Содержание шкафов всегда казалось мне чем-то немного запретным. Не то чтобы мама запрещала лазить по их полкам, но, знаете, в каждом доме есть такие тёмные углы, к которым подбираешься только после чего-то большого. Мне 56. Маму мы проводили несколько недель назад. И теперь я — аккуратно собрав волосы в низкий, знакомый с детства пучок — в её старом доме, вот тут, на краешке дивана, среди коробок, фотоальбомов и запаха засушенной лаванды.
Я не плачу. Наверное, это странно. Все ждут слёз, а у меня будто плотная корка: вместо боли — пустота, вместо тоски — холодная решимость. Разобрать дом, всё пересмотреть, вынести в мусор то, что никому не нужно. А что нужно?
Каждый предмет здесь пахнет мамой. Чуть сладко, термоядерная смесь ландыша и старых школьных журналов. Вот её кофточки — аккуратными рядками. Вот стопочка поздравительных открыток. И — в самом дальнем углу шкафа, прямо над полотняной скатертью — странная коробка, перевязанная лентой. Красивой, такой, знаете, покупной, с золотым краем.
Я прикасаюсь к ней осторожно. Внутри — письма. Десятки конвертов, подписанных моим почерком или… нет, не моим. Её. Маме было свойственно всё делать на совесть: аккуратно, чётко, почти по-военному правильно. Каждое письмо адресовано мне. Вот только все они — нетронутые. Ни один уголок не надрезан, никакая печать не вскрыта.
Замешательство, страх, обида — всё вспыхивает во мне разом.
— Зачем она писала? — спрашиваю я вслух пустую комнату. — Почему не отдала при жизни?
Я ставлю коробку на стол, долго на неё смотрю. Кажется, эти письма — как и всё в нашем общении с мамой — навсегда останутся нераскрытыми. Как будто, если не вскроешь конверт, там ничего и не было.
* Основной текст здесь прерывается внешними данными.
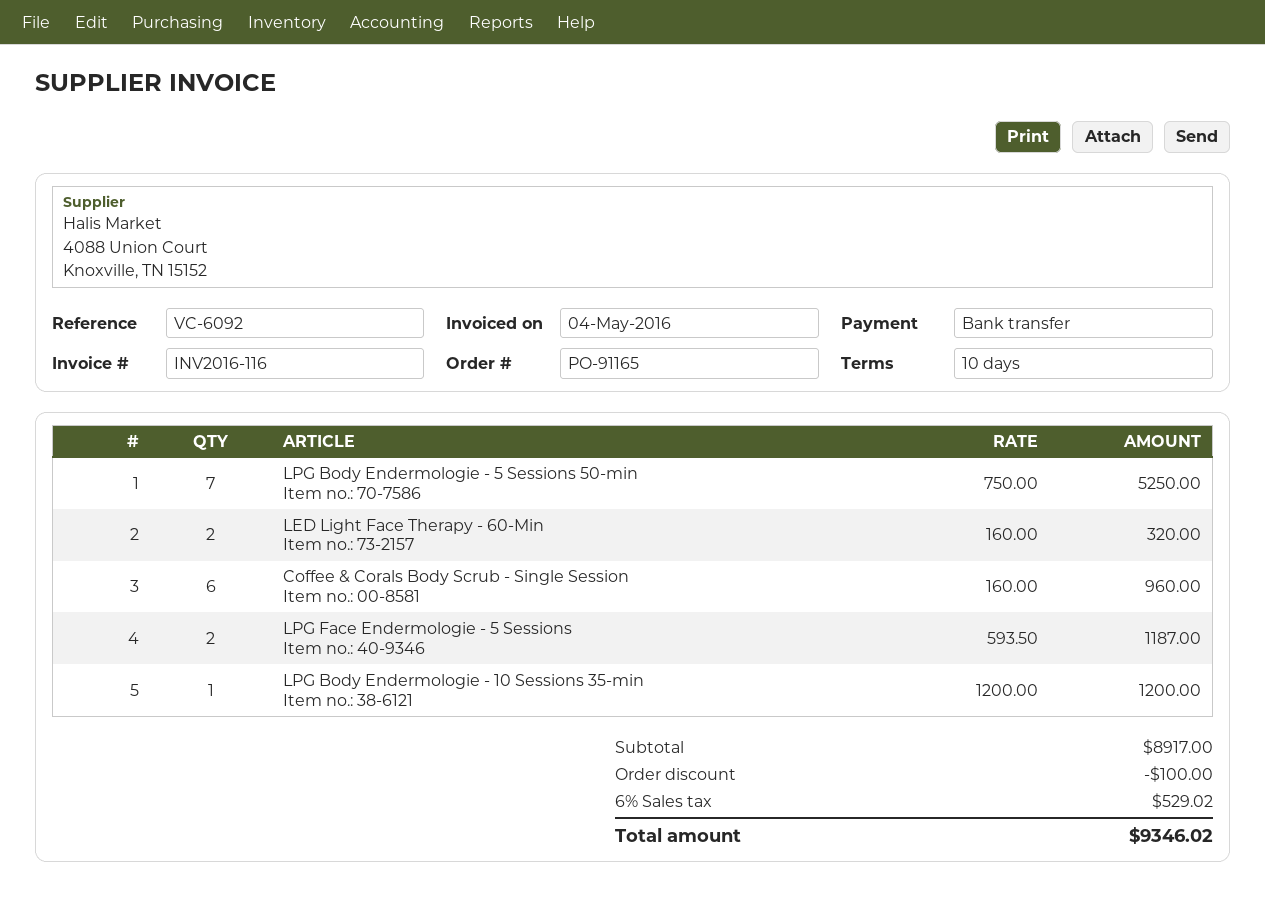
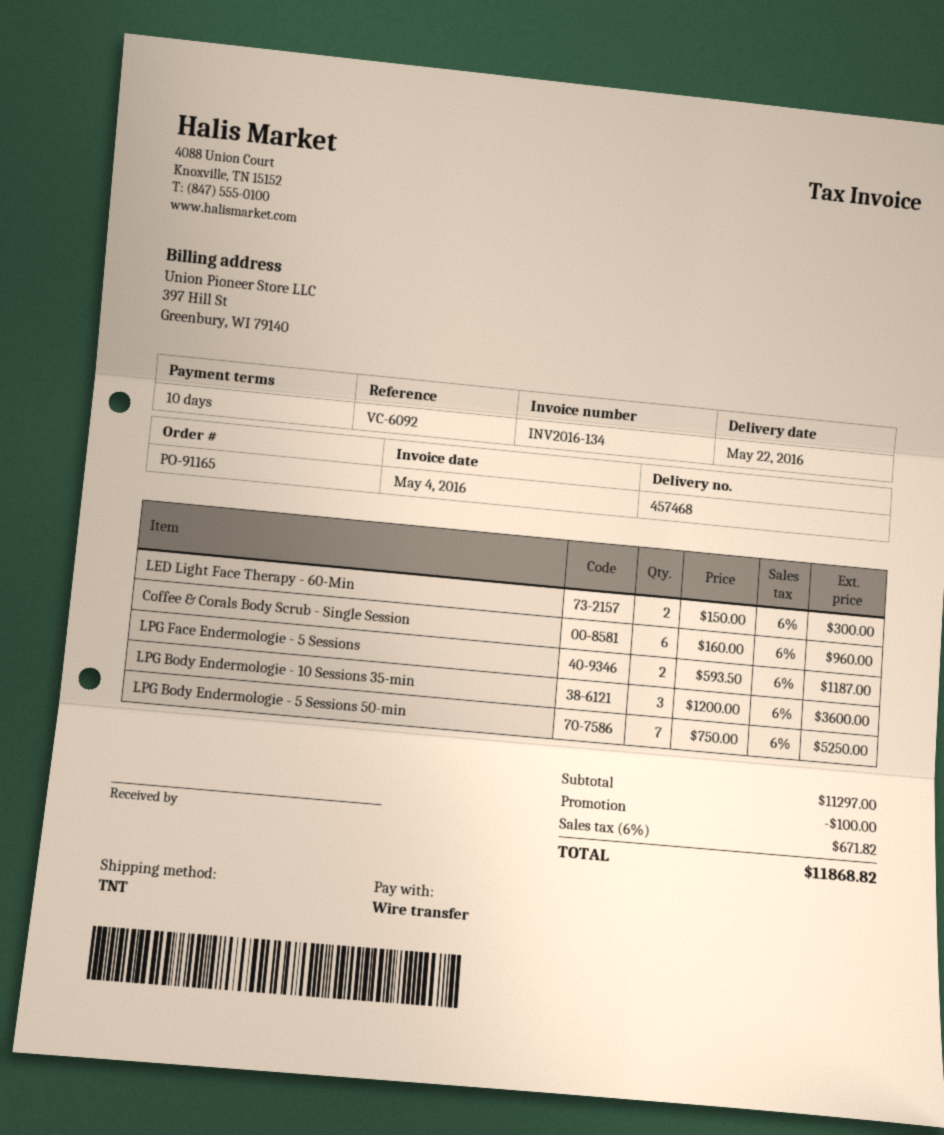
invoice number: INV2016-116 -> INV2016-134
LED Light Face Therapy - 60-Min: 2 x 160.00 = 320.00 -> 2 x 150.00 = 300.00
LPG Body Endermologie - 10 Sessions 35-min: 1 x 1200.00 = 1200.00 -> 3 x 1200.00 = 3600.00
subtotal: 8917.00 -> 11297.00
tax: 6% = 529.02 -> 6% = 671.82
total: 9346.02 -> 11868.82

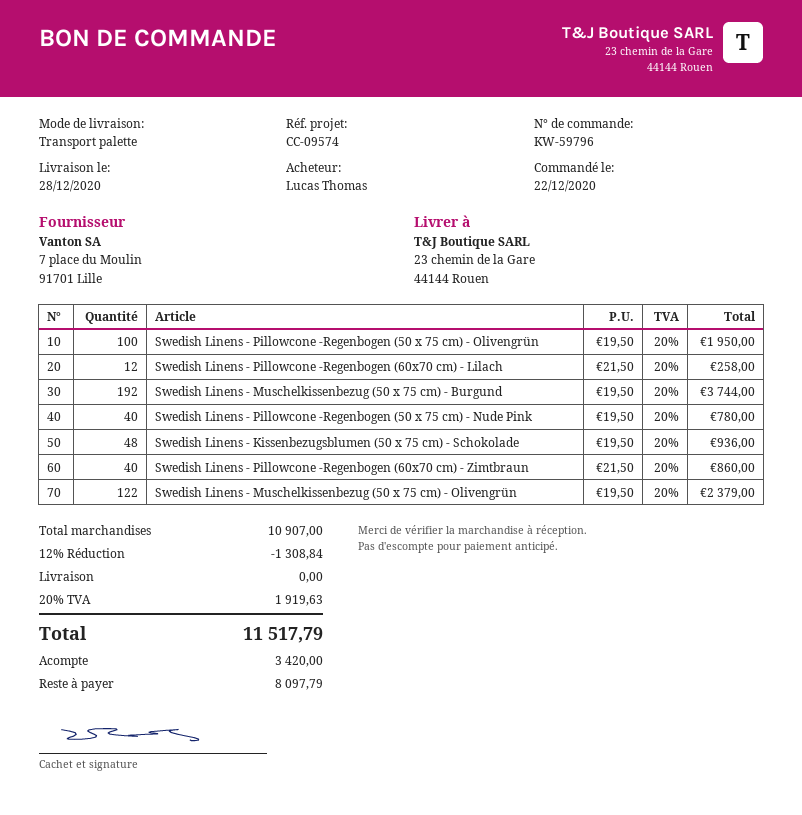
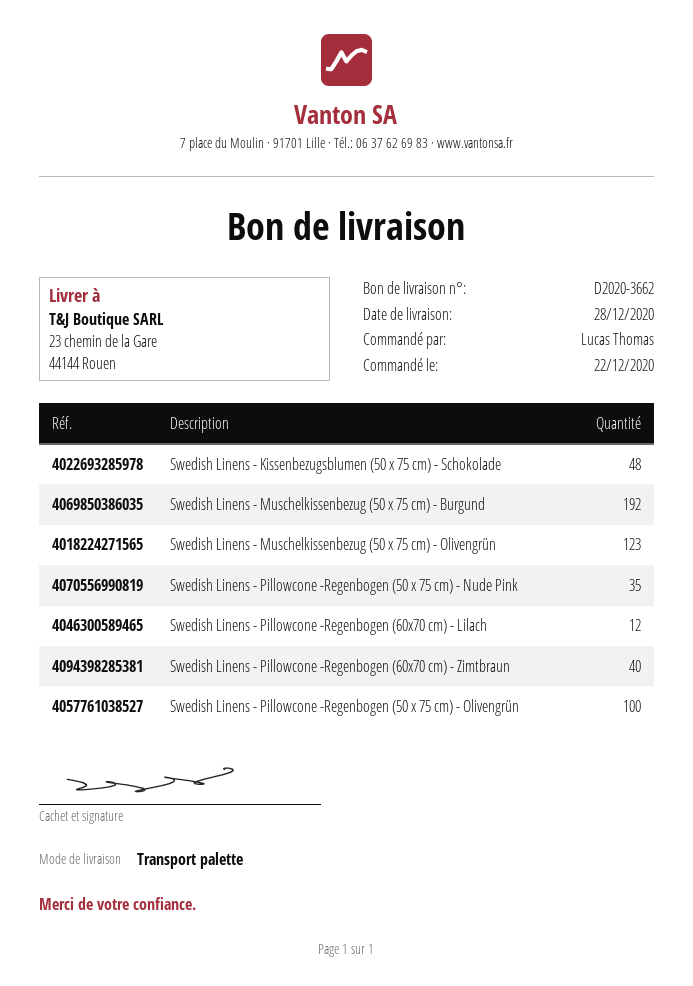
Swedish Linens - Pillowcone -Regenbogen (50 x 75 cm) - Nude Pink: 40 -> 35
Swedish Linens - Muschelkissenbezug (50 x 75 cm) - Olivengrün: 122 -> 123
— Как будто их никогда не было, — вслух выдыхаю я.
В этот момент мне впервые за долгие годы становится по-настоящему горько. Потому что все слова, которые мы с мамой не произнесли друг другу, вдруг наполнили комнату, сделали воздух тяжёлыми, почти осязаемыми.
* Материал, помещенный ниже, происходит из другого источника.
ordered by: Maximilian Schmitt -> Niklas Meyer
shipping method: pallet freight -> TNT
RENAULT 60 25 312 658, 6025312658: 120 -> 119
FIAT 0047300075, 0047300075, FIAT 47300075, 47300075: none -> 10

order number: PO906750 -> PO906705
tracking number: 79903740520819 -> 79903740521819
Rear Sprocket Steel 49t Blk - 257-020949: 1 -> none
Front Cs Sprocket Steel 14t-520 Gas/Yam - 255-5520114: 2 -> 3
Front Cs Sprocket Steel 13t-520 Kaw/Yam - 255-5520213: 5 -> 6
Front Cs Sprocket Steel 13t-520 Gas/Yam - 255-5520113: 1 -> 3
Я сажусь на край стула — письма передо мной, как присяжные. Но пока не открываю ни одного. Жду. Решусь ли? Или так и оставлю их — загадкой, болью, чем-то, о чём можно только догадываться?
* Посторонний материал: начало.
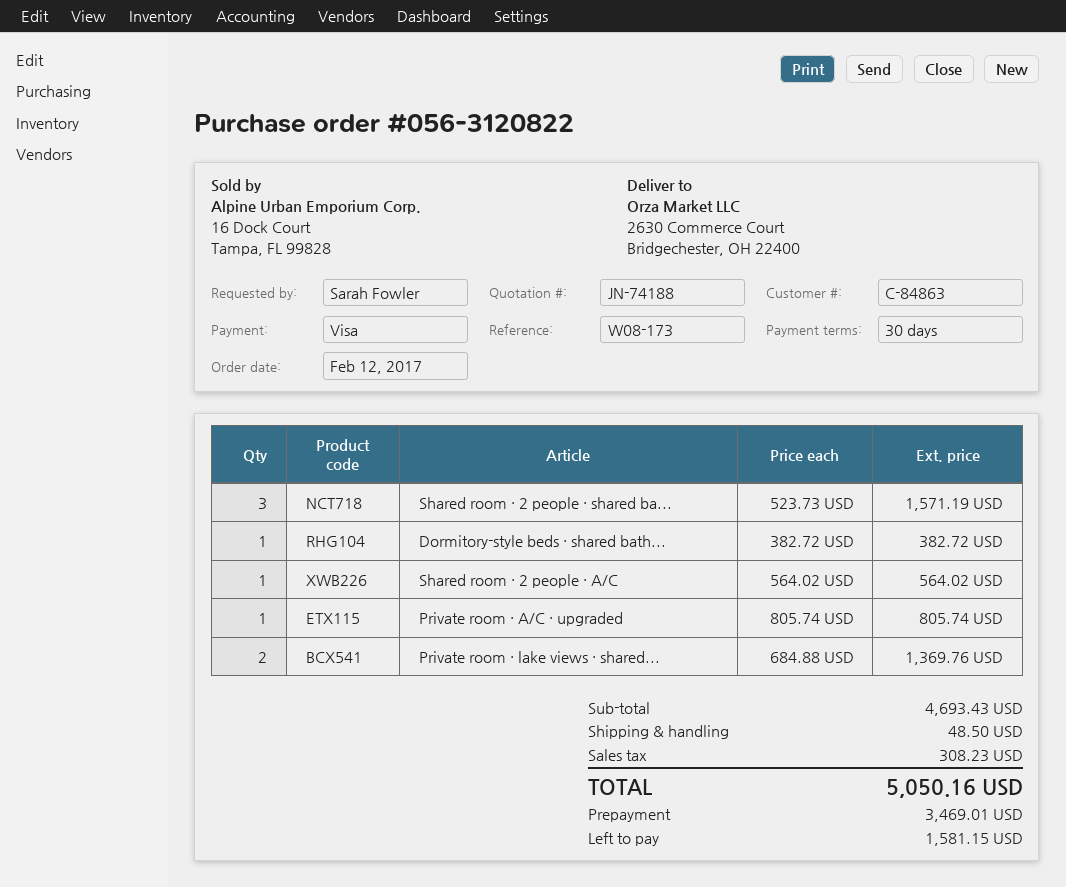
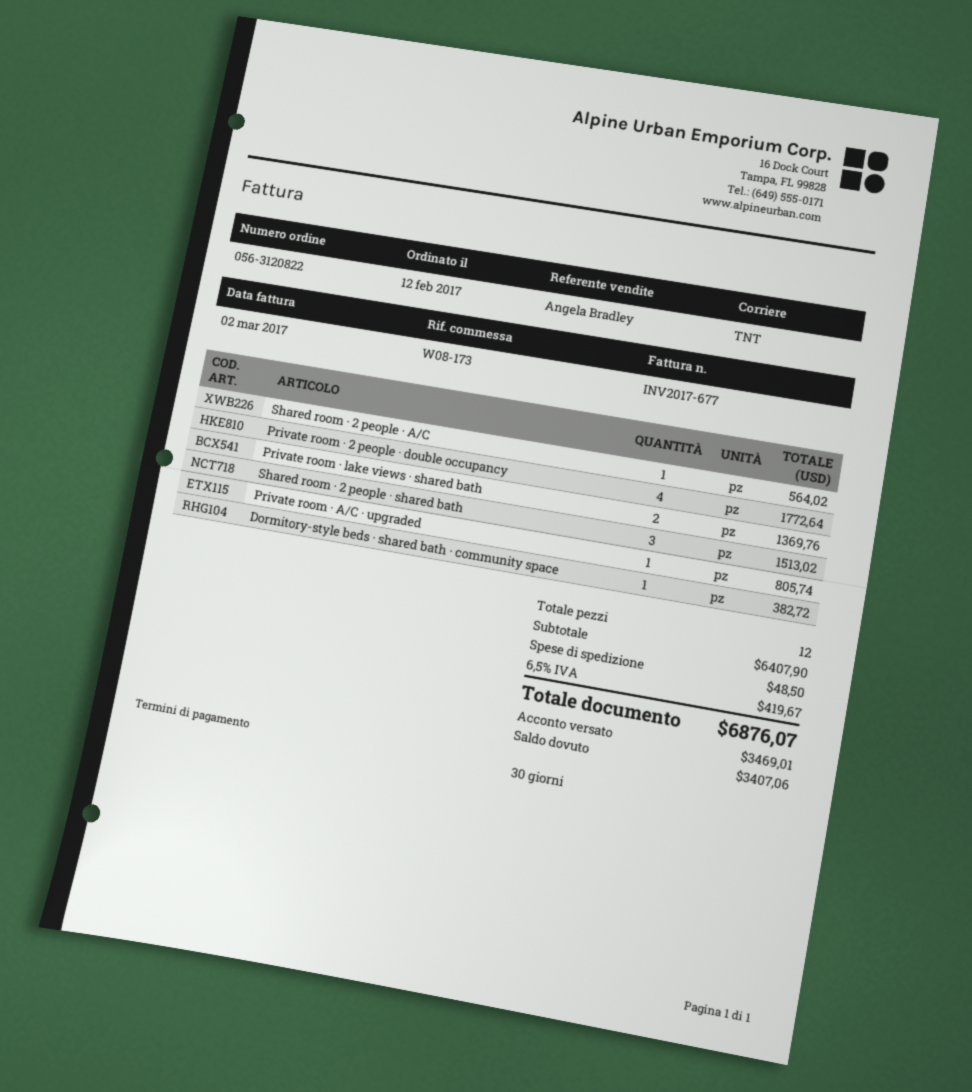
Shared room · 2 people · shared ba...: 3 for 1571.19 -> 3 for 1513.02
Private room · 2 people · double occupancy: none -> 4 for 1772.64
subtotal: 4693.43 -> 6407.90
tax: 308.23 -> 419.67
total: 5050.16 -> 6876.07
balance: 1581.15 -> 3407.06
Иногда с письмами поступают именно так. Не открывают. Как будто так проще. Как будто прошлое — это не боли, а только невскрытые конверты…
***
В доме всё пылит тягостными воспоминаниями. Я остаюсь здесь ночевать — не по нужде, а из упрямства. Наверное, мне нужно время, чтобы привыкнуть: нет больше мамы, постоянной её сухой строгости, этой холодной нежности, которую я ощущала даже на расстоянии. Как ни странно, её отсутствие — будто стена, к которой я всю жизнь привыкла прислоняться даже тогда, когда злилась на неё.
Выпив долгий вечерний чай у раскрытого окна — чай крепкий, как любила мама, без сахара, чуть горчит — я позволяю мыслим ехать по кругу. Почему она не отдала мне эти письма? Может, не решилась. А может, побоялась — ведь мы с ней всегда будто разговаривали через слой стекла: всё вроде рядом, а тепло никак не проходит.
Я не касаюсь коробки с письмами. Оставляю её на столе. Как напоминание: что-то важное ещё не осознала. В голове крутится: “Может, там любовь? Или извинения? Может, совсем не то, что мне так нужно было услышать?” Пока ответа нет.
На второй день приезжают соседи, Анна Ильинична и Павел Сергеевич, принесли блинчиков и черничного варенья — «Вдруг зайдёшь на чай». С ними легче, они не задают лишних вопросов. Просто наливают по чашке, обсуждают последнюю аварию на улице, мол, когда порядок-то наведут… Но что-то в их взглядах — участие, понимание, жалость.
— Знаешь, девочка, — тихо говорит Анна Ильинична, — твоя мама непростая была. Строгая, да… но, знаешь, сколько раз она за тебя переживала? Вот расскажу.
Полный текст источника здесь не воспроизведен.